Abseits der touristischen Routen und jenseits der überlaufenen Sehenswürdigkeiten laden alternative Stadtführungen dazu ein, Lokalgeschichte neu zu erfahren.

Viele Schweizer Städte sind sehr stark «touristifiziert»: Seit dem 19. Jahrhundert besuchen Touristinnen und Touristen beispielsweise die Stadt Luzern. Gegenwärtig bedeutet dies über eine Million Logiernächte pro Jahr und weitaus mehr Tagesgäste aus aller Welt. Was sich in diesen rund 170 Jahren Tourismusgeschichte kaum verändert hat, sind die Empfehlungen in den Reiseführern. In Luzern heisst das: Hofkirche, Löwendenkmal, Altstadt, Spreuerbrücke, Kapellbrücke.

Alternative Rundgänge wurden in Luzern wie auch in vielen anderen Schweizer Städten von lokalen Initiativen entwickelt – vor dem Hintergrund der sich wandelnden historischen und kulturwissenschaftlichen Forschung.
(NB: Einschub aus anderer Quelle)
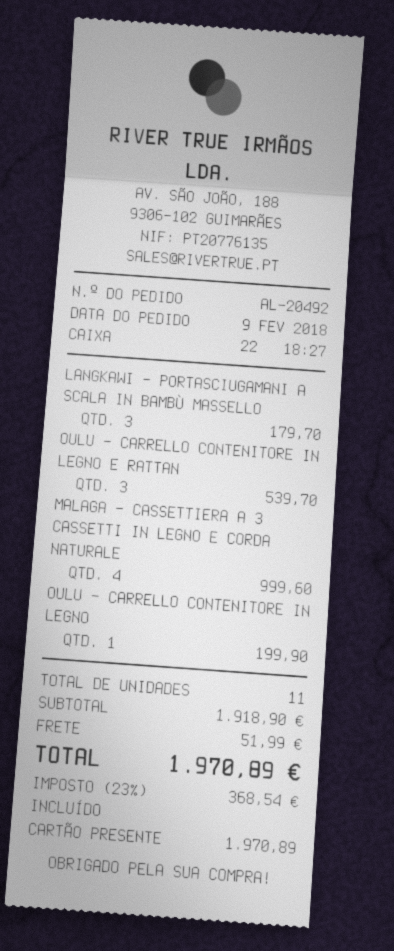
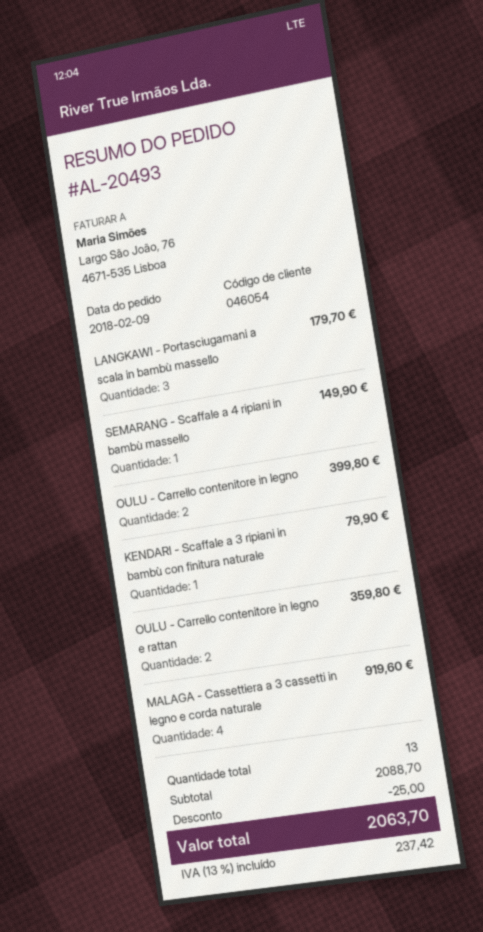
order number: AL-20492 -> AL-20493
OULU - CARRELLO CONTENITORE IN LEGNO E RATTAN: 3 for 539.70 -> 2 for 359.80
MALAGA - CASSETTIERA A 3 CASSETTI IN LEGNO E CORDA NATURALE: 4 for 999.60 -> 4 for 919.60
OULU - CARRELLO CONTENITORE IN LEGNO: 1 for 199.90 -> 2 for 399.80
SEMARANG - Scaffale a 4 ripiani in bambù massello: none -> 1 for 149.90
KENDARI - Scaffale a 3 ripiani in bambù con finitura naturale: none -> 1 for 79.90
total quantity: 11 -> 13
subtotal: 1918.90 -> 2088.70
discount: none -> 25.00
shipping: 51.99 -> none
tax: 23% = 368.54 -> 13% = 237.42
total: 1970.89 -> 2063.70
Diese hat seit den 1980er Jahren zunehmend Bevölkerungsgruppen und Lebenswelten in den Fokus gerückt, die zuvor wenig beachtet worden waren: die Alltagsgeschichte, die Geschichte der Arbeit, die Frauen- und Geschlechtergeschichte oder die Geschichte von Migration und Globalisierung. Diese neuen Ansätze machen die (Stadt-)Geschichte vielstimmiger. Sie gehen auch mit neuen Formaten einher, wie Geschichte dargestellt und erfahren wird: Geschichte soll nicht nur zwischen schweren Buchdeckeln oder in Hörsälen stattfinden, sondern auf die Strasse, zu den Leuten gebracht werden.

 

Wohin führen diese neuen Pfade und wie verändern sie den Blick auf urbane Räume? Ein Beispiel für einen alternativen Rundgang bietet der 1991 gegründete Verein Frauenstadtrundgang Luzern. Bis heute führen die Mitglieder des Vereins interessierte Personen zu zentralen Orten der lokalen Frauengeschichte wie ehemaligen Vergnügungs- oder politischen Versammlungslokalen. Während klassische Rundgänge meist auswärtige Gäste anlocken, bieten solche Formate auch der lokalen Bevölkerung eine historische Entdeckungsreise. Die alternativen Routen führen zu übersehenen und vergessenen Orten. Wo haben die politischen Vorkämpferinnen im 19. Jahrhundert ihre Pläne geschmiedet? Und wo verstecken sich Kunstwerke im vermeintlich vertrauten Quartier? Diese Geschichten verändern den Blick auf eine Stadt und ihre Bewohnerinnen und Bewohner. Viele dieser Spaziergänge leben vom lokalen Wissen der Beteiligten sowie deren Enthusiasmus und Engagement. Sie sind Teil einer aktiven Stadtgesellschaft, die sich in Zeiten des Massentourismus ihre Geschichte und Gegenwart (wieder) selbst aneignet.